Department of Neurology, University of Duisburg-Essen, Hufelandstr. 55, 45122, Essen, Germany.
J Neurol. 2011 Jun;258(6):1066-75. doi: 10.1007/s00415-010-5883-y. Epub 2011 Jan 5.
In this cross-sectional study we used magnetic resonance imaging (MRI)-based voxel based morphometry (VBM) in a sample of HIV positive patients to detect structural gray and white matter changes. Forty-eight HIV positive subjects with (n = 28) or without (n = 20) cognitive deficits (mean age 48.5 ± 9.6 years) and 48 age- and sex-matched HIV negative controls underwent MRI for VBM analyses. Clinical testing in HIV patients included the HIV dementia scale (HDS), Unified Parkinson's Disease Rating Scale (UPDRS) and the grooved pegboard test.
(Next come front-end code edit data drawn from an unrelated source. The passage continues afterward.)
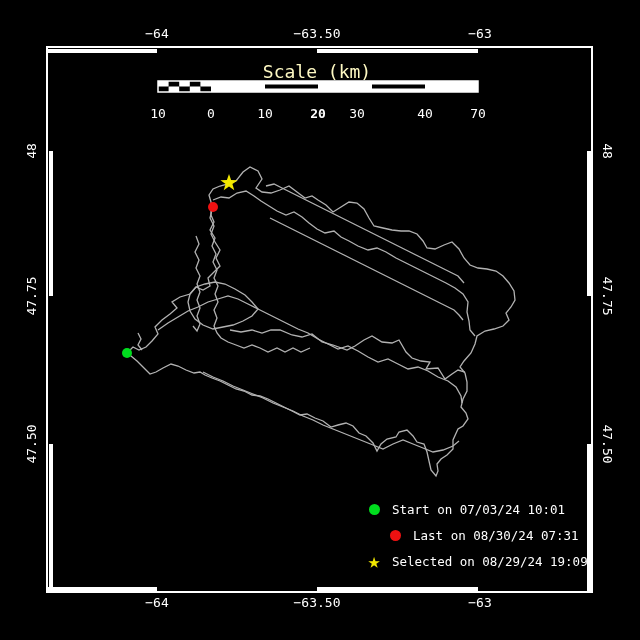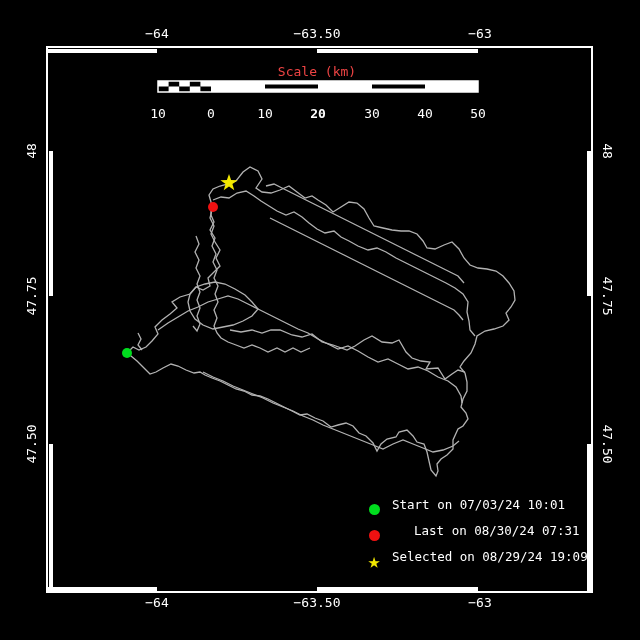--- a/index.html
+++ b/index.html
@@ -3,23 +3,23 @@
 <meta charset="utf-8">
 <style>
   html,body{margin:0;padding:0;background:#000;}
   .screen{position:relative;width:640px;height:640px;background:#000;overflow:hidden;
           font-family:"DejaVu Sans Mono","Liberation Mono",monospace;}
   svg{position:absolute;left:0;top:0;}
   .lbl{position:absolute;color:#fff;font-size:13px;white-space:nowrap;
        transform:translate(-50%,-50%);letter-spacing:0px;}
   .lbl.rot-l{transform:translate(-50%,-50%) rotate(-90deg);}
   .lbl.rot-r{transform:translate(-50%,-50%) rotate(90deg);}
-  .scale-title{position:absolute;color:#ef4444;font-size:13px;transform:translate(-50%,-50%);}
+  .scale-title{position:absolute;color:#fef9c3;font-size:18px;transform:translate(-50%,-50%);}
   .legend{position:absolute;left:0;top:0;width:100%;height:100%;pointer-events:none;}
-  .legend-item{position:absolute;display:flex;align-items:flex-start;height:24px;}
+  .legend-item{position:absolute;display:flex;align-items:center;height:24px;}
   .legend-marker{display:inline-flex;align-items:center;justify-content:center;
                  width:18px;height:24px;margin-right:9px;}
   .legend-dot{width:11px;height:11px;border-radius:50%;}
   .legend-star{font-size:21px;line-height:21px;}
   .legend-text{color:#fff;font-size:12.5px;white-space:nowrap;}
 </style>
 </head>
 <body>
 
 <div class="screen">
@@ -93,33 +93,33 @@
       <div class="lbl rot-l" style="left: 31px; top: 151px;">48</div>
       <div class="lbl rot-r" style="left: 607px; top: 151px;">48</div>
       <div class="lbl rot-l" style="left: 31px; top: 296px;">47.75</div>
       <div class="lbl rot-r" style="left: 607px; top: 296px;">47.75</div>
       <div class="lbl rot-l" style="left: 31px; top: 444px;">47.50</div>
       <div class="lbl rot-r" style="left: 607px; top: 444px;">47.50</div>
       <div class="lbl" style="left: 158px; top: 113px;">10</div>
       <div class="lbl" style="left: 211px; top: 113px;">0</div>
       <div class="lbl" style="left: 265px; top: 113px;">10</div>
       <div class="lbl" style="left: 318px; top: 113px; font-weight: bold;">20</div>
-      <div class="lbl" style="left: 372px; top: 113px;">30</div>
+      <div class="lbl" style="left: 357px; top: 113px;">30</div>
       <div class="lbl" style="left: 425px; top: 113px;">40</div>
-      <div class="lbl" style="left: 478px; top: 113px;">50</div>
+      <div class="lbl" style="left: 478px; top: 113px;">70</div>
     </div>
 
   <div class="legend" id="legend">
       <div class="legend-item" style="left: 365px; top: 497px;">
         <span class="legend-marker">
           <span class="legend-dot" style="background: rgb(0, 221, 30);"></span>
         </span>
         <span class="legend-text">Start on 07/03/24 10:01</span>
       </div>
-      <div class="legend-item" style="left: 365px; top: 523px; gap: 22px;">
+      <div class="legend-item" style="left: 386px; top: 523px;">
         <span class="legend-marker">
           <span class="legend-dot" style="background: rgb(238, 17, 17);"></span>
         </span>
         <span class="legend-text">Last on 08/30/24 07:31</span>
       </div>
       <div class="legend-item" style="left: 365px; top: 549px;">
         <span class="legend-marker legend-star" style="color: rgb(242, 232, 0);">★</span>
         <span class="legend-text">Selected on 08/29/24 19:09</span>
       </div>
     </div>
Comparing controls with HIV positive patients with cognitive dysfunction (n = 28) VBM showed gray matter decrease in the anterior cingulate and temporal cortices along with white matter reduction in the midbrain region. These changes were more prominent with increasing cognitive decline, when assigning HIV patients to three cognitive groups (not impaired, mildly impaired, overtly impaired) based on performance in the HIV dementia scale. Regression analysis including all HIV positive patients with available data revealed that prefrontal gray matter atrophy in HIV was associated with longer disease duration (n = 48), while motor dysfunction (n = 48) was associated with basal ganglia gray matter atrophy. Lower CD4 cell count (n = 47) correlated with decrease of occipital gray matter. Our results provide evidence for atrophy of nigro-striatal and fronto-striatal circuits in HIV. This pattern of atrophy is consistent with motor dysfunction and dysexecutive syndrome found in HIV patients with HIV-associated neurocognitive disorder.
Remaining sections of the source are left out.